Below is the writer C.S. Lewis’s response to the question, “How Are We to Live in an Atomic Age?”
The question was posed in 1948 by millions of panicked Americans, who firmly believed they were about to be blown to bits by an atom bomb. Imagine if C.S. Lewis was alive today, and been asked instead, “How are we to live with a novel coronavirus?” As you read his 300-word answer, simply replace the words "atomic bomb," with "coronavirus." I hope it brings as much perspective and peace to your life as it does to mine.
“On Living in an Atomic Age” (1948)
“How are you to live in an atomic age? Why, just as you would have lived in the sixteenth century when the plague visited London almost every year, or as you would have lived in a Viking age when raiders from Scandinavia might land and cut your throat any night; or indeed, as you are already living in an age of cancer, an age of syphilis, an age of paralysis, an age of air raids, an age of railway accidents, an age of motor accidents.

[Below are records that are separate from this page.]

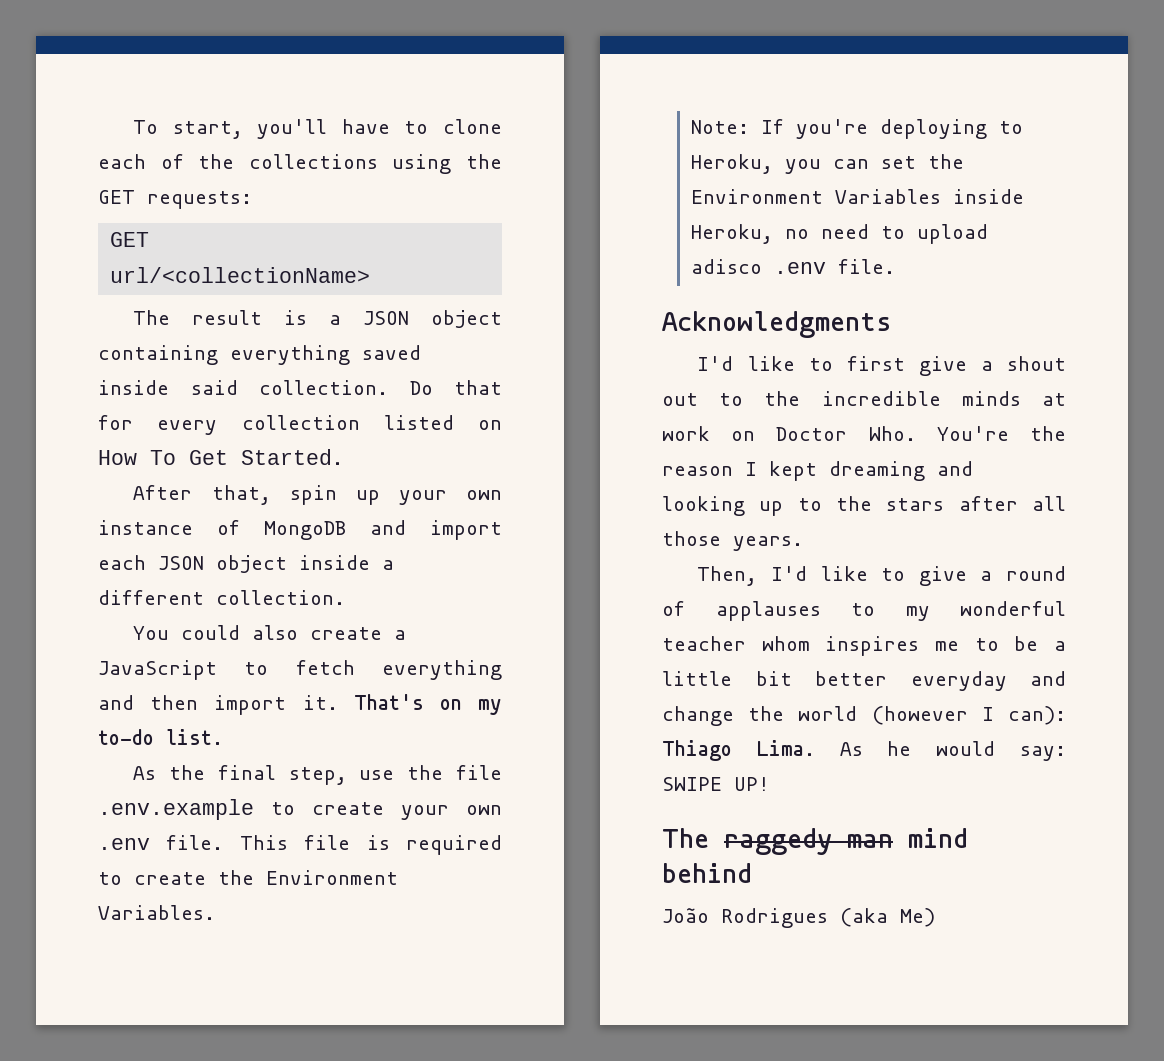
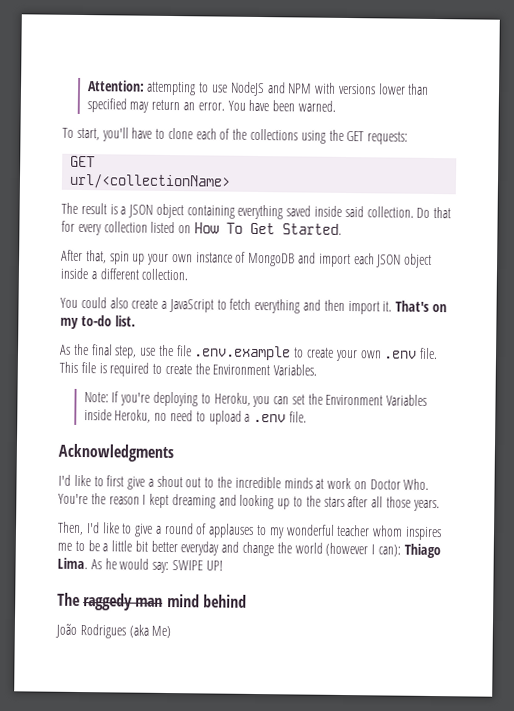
+ Attention: attempting to use NodeJS and NPM with versions lower than specified may return an error. You have been warned.
- Note: If you're deploying to Heroku, you can set the Environment Variables inside Heroku, no need to upload adisco .env file.
+ Note: If you're deploying to Heroku, you can set the Environment Variables inside Heroku, no need to upload a .env file.

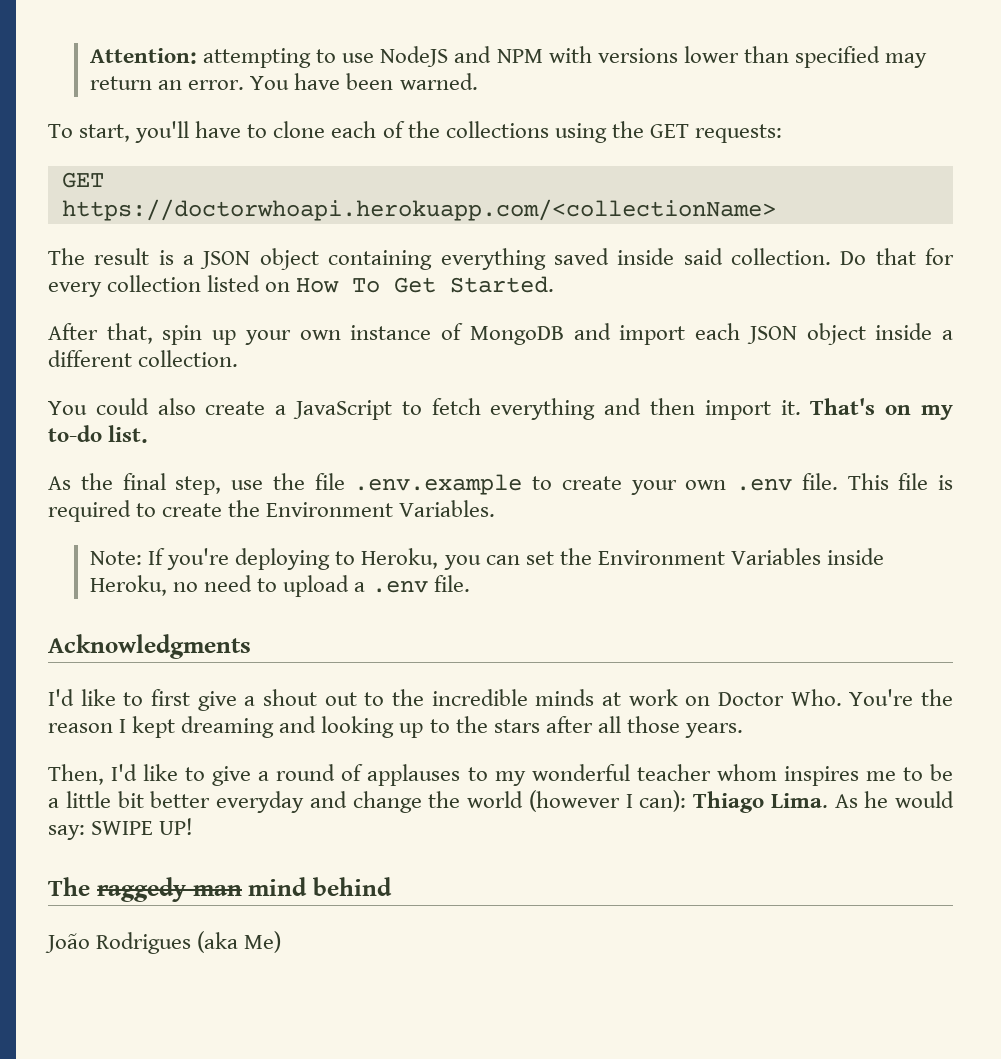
- url/<collectionName>
+ https://doctorwhoapi.herokuapp.com/<collectionName>

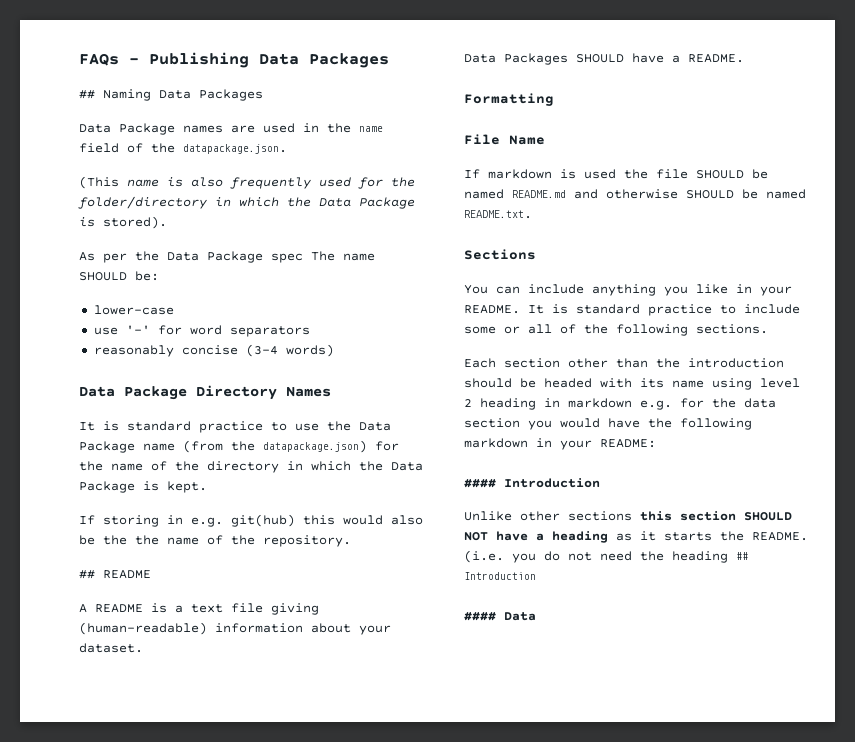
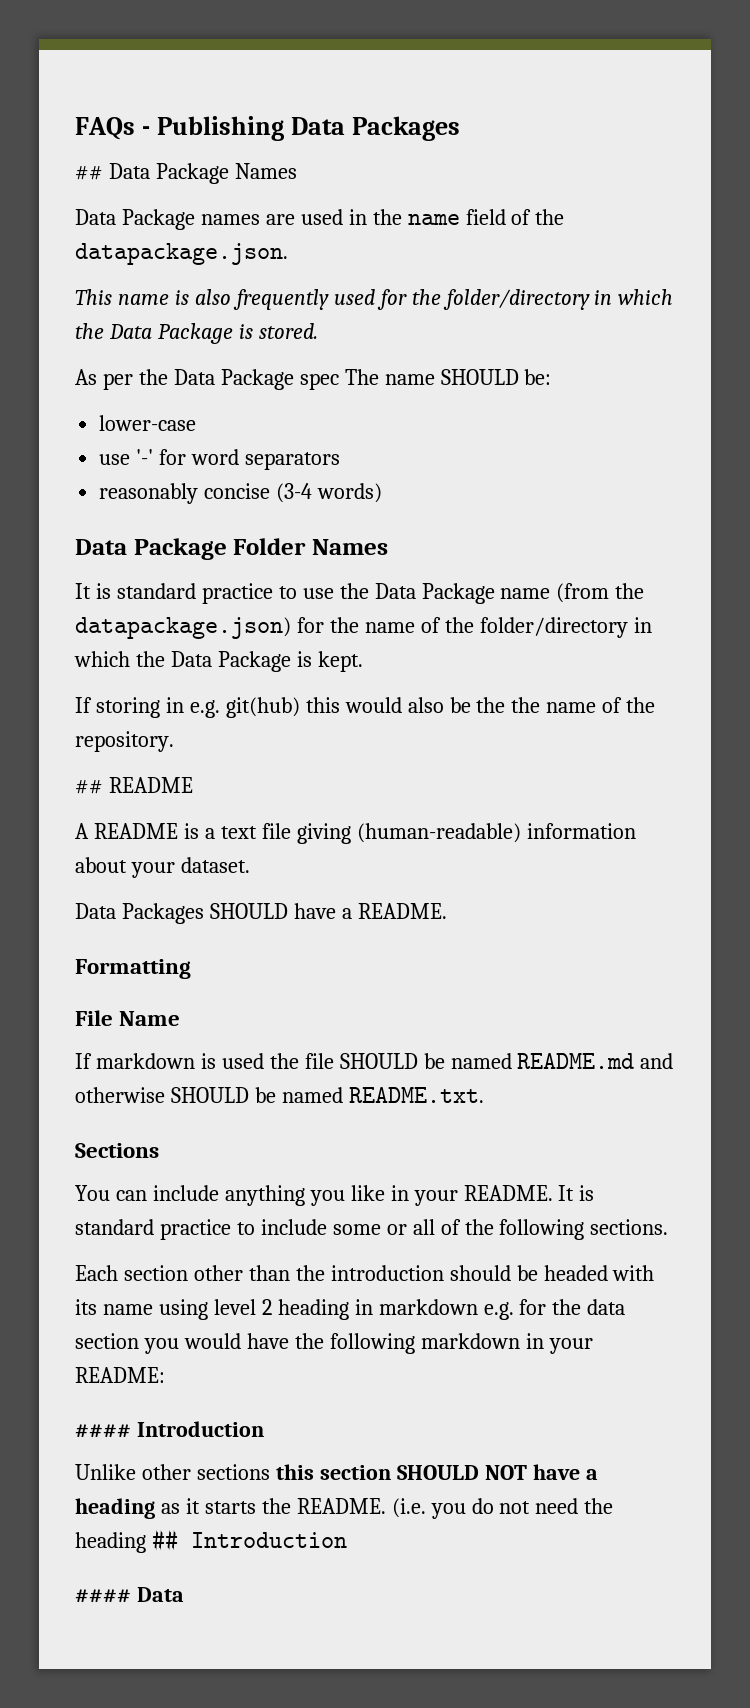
- ## Naming Data Packages
+ ## Data Package Names
- (This name is also frequently used for the folder/directory in which the Data Package is stored).
+ This name is also frequently used for the folder/directory in which the Data Package is stored.
- Data Package Directory Names
+ Data Package Folder Names
- It is standard practice to use the Data Package name (from the datapackage.json) for the name of the directory in which the Data Package is kept.
+ It is standard practice to use the Data Package name (from the datapackage.json) for the name of the folder/directory in which the Data Package is kept.

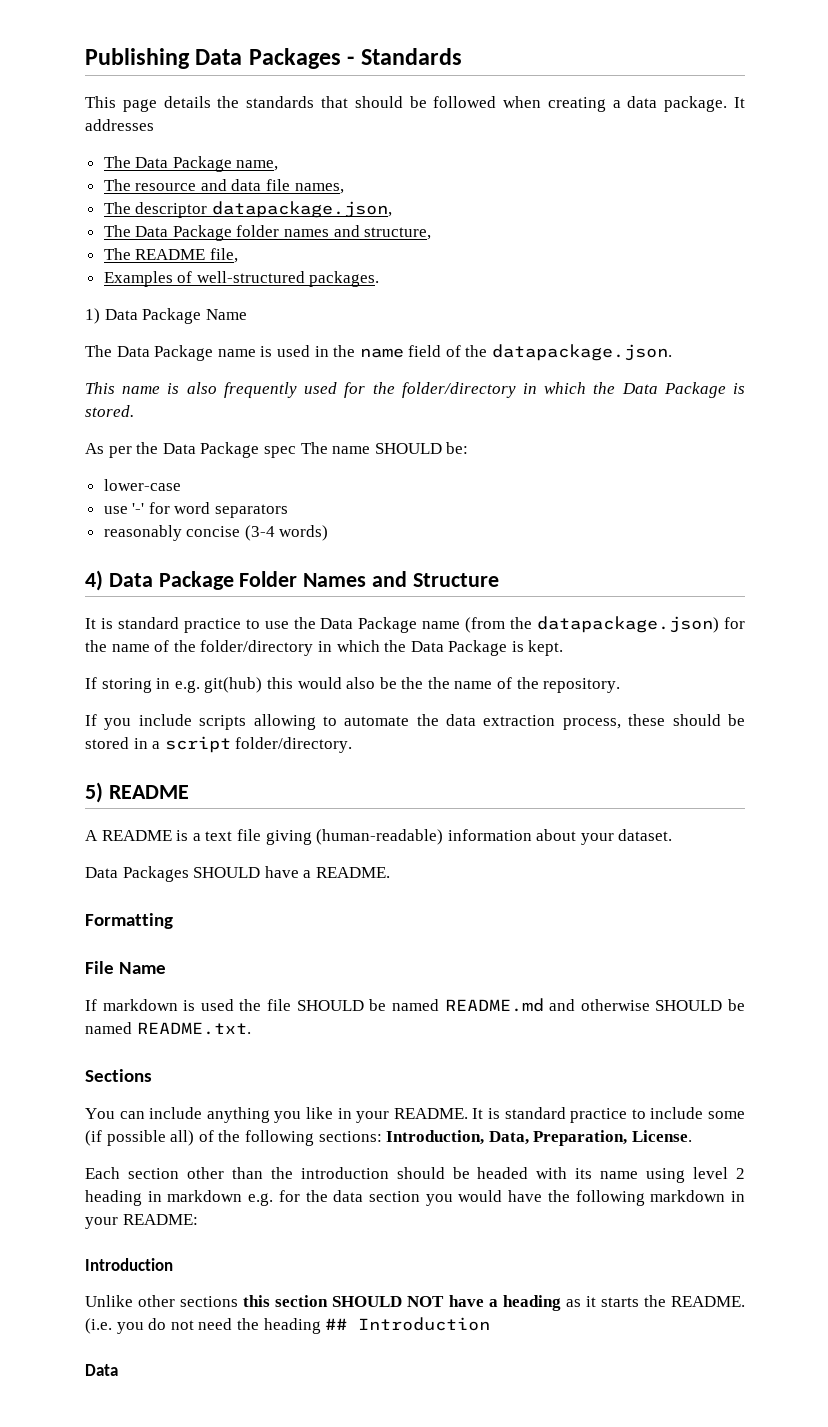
- FAQs - Publishing Data Packages
- ## Data Package Names
- Data Package names are used in the name field of the datapackage.json.
+ Publishing Data Packages - Standards
+ This page details the standards that should be followed when creating a data package. It addresses
+ The Data Package name,
+ The resource and data file names,
+ The descriptor datapackage.json,
+ The Data Package folder names and structure,
+ The README file,
+ Examples of well-structured packages.
+ 1) Data Package Name
+ The Data Package name is used in the name field of the datapackage.json.
- Data Package Folder Names
+ 4) Data Package Folder Names and Structure
- ## README
+ If you include scripts allowing to automate the data extraction process, these should be stored in a script folder/directory.
+ 5) README
- It is standard practice to include some or all of the following sections.
+ It is standard practice to include some (if possible all) of the following sections: Introduction, Data, Preparation, License.
  Each section other than the introduction should be headed with its name using level 2 heading in markdown e.g. for the data section you would have the following markdown in your README:
- #### Introduction
+ Introduction
  (i.e. you do not need the heading ## Introduction
- #### Data
+ Data

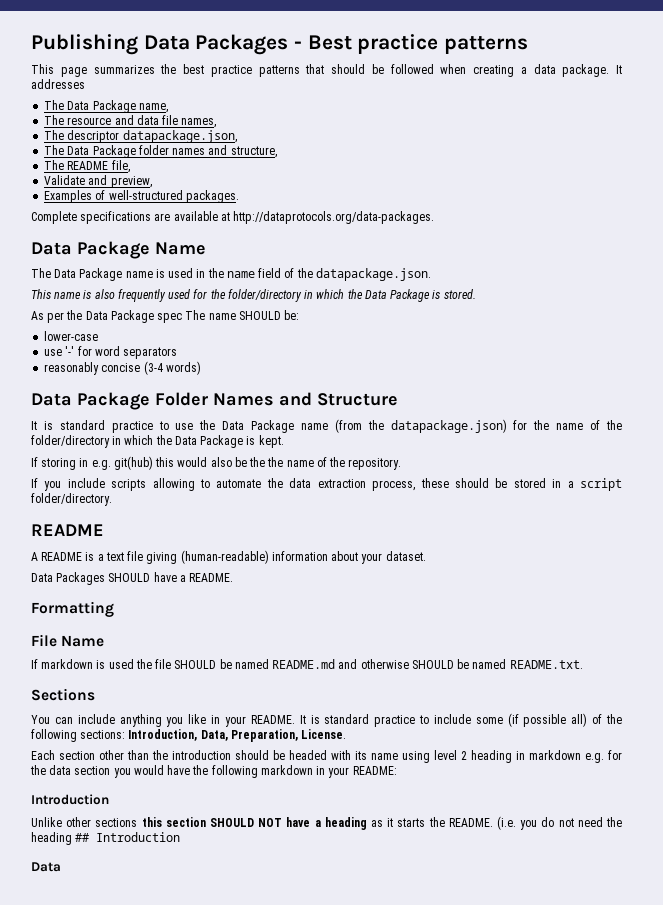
- Publishing Data Packages - Standards
+ Publishing Data Packages - Best practice patterns
- This page details the standards that should be followed when creating a data package.
+ This page summarizes the best practice patterns that should be followed when creating a data package.
+ Validate and preview,
- 1) Data Package Name
+ Complete specifications are available at http://dataprotocols.org/data-packages.
+ Data Package Name
- 4) Data Package Folder Names and Structure
+ Data Package Folder Names and Structure
  If you include scripts allowing to automate the data extraction process, these should be stored in a script folder/directory.
- 5) README
+ README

In other words, do not let us begin by exaggerating the novelty of our situation. Believe me, dear sir or madam, you and all whom you love were already sentenced to death before the atomic bomb was invented: and quite a high percentage of us were going to die in unpleasant ways. We had, indeed, one very great advantage over our ancestors—anaesthetics; but we have that still. It is perfectly ridiculous to go about whimpering and drawing long faces because the scientists have added one more chance of painful and premature death to a world which already bristled with such chances and in which death itself was not a chance at all, but a certainty.
This is the first point to be made: and the first action to be taken is to pull ourselves together. If we are all going to be destroyed by an atomic bomb, let that bomb when it comes find us doing sensible and human things - praying, working, teaching, reading, listening to music, bathing the children, playing tennis, chatting to our friends over a pint and a game of darts - not huddled together like frightened sheep and thinking about bombs. They may break our bodies, but they need not dominate our minds."